§ **What is being asked**
In how many lines of the entries below does "created" appear? Give only the number.

§ **Change detection data**
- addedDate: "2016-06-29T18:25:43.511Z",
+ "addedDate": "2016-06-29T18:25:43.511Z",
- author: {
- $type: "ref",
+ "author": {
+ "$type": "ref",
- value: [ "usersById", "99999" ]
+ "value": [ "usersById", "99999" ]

...

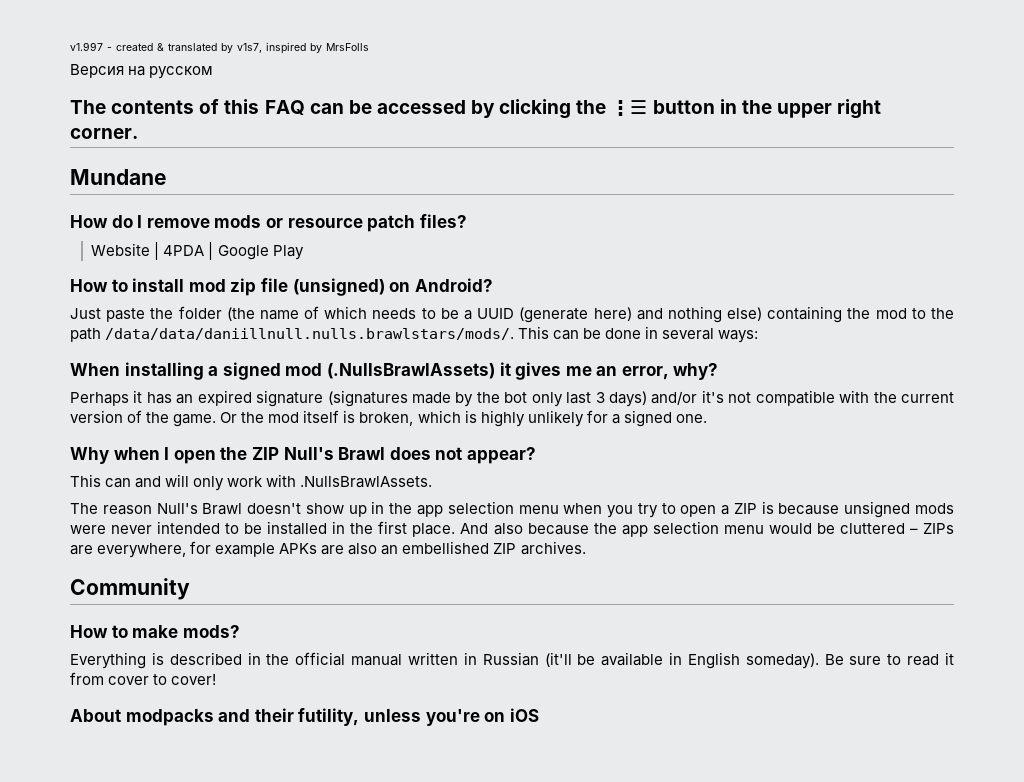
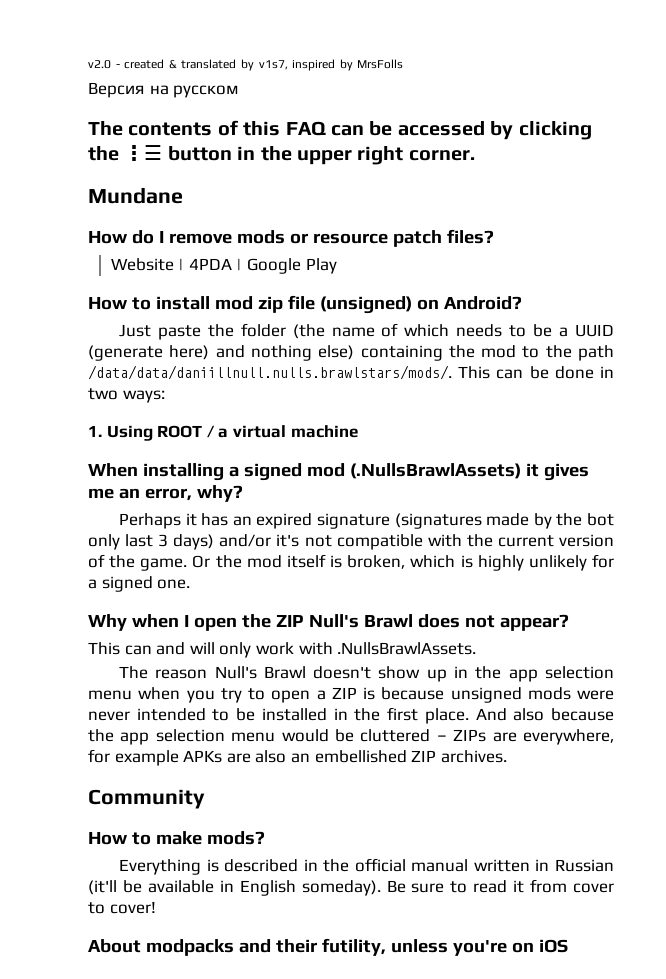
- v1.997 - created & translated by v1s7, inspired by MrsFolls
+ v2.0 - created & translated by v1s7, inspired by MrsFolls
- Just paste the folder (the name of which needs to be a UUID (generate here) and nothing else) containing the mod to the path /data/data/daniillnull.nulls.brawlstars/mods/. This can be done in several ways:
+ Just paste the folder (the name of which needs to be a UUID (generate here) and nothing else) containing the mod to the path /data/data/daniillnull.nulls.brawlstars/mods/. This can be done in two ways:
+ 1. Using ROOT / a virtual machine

§ **Response to this task**
2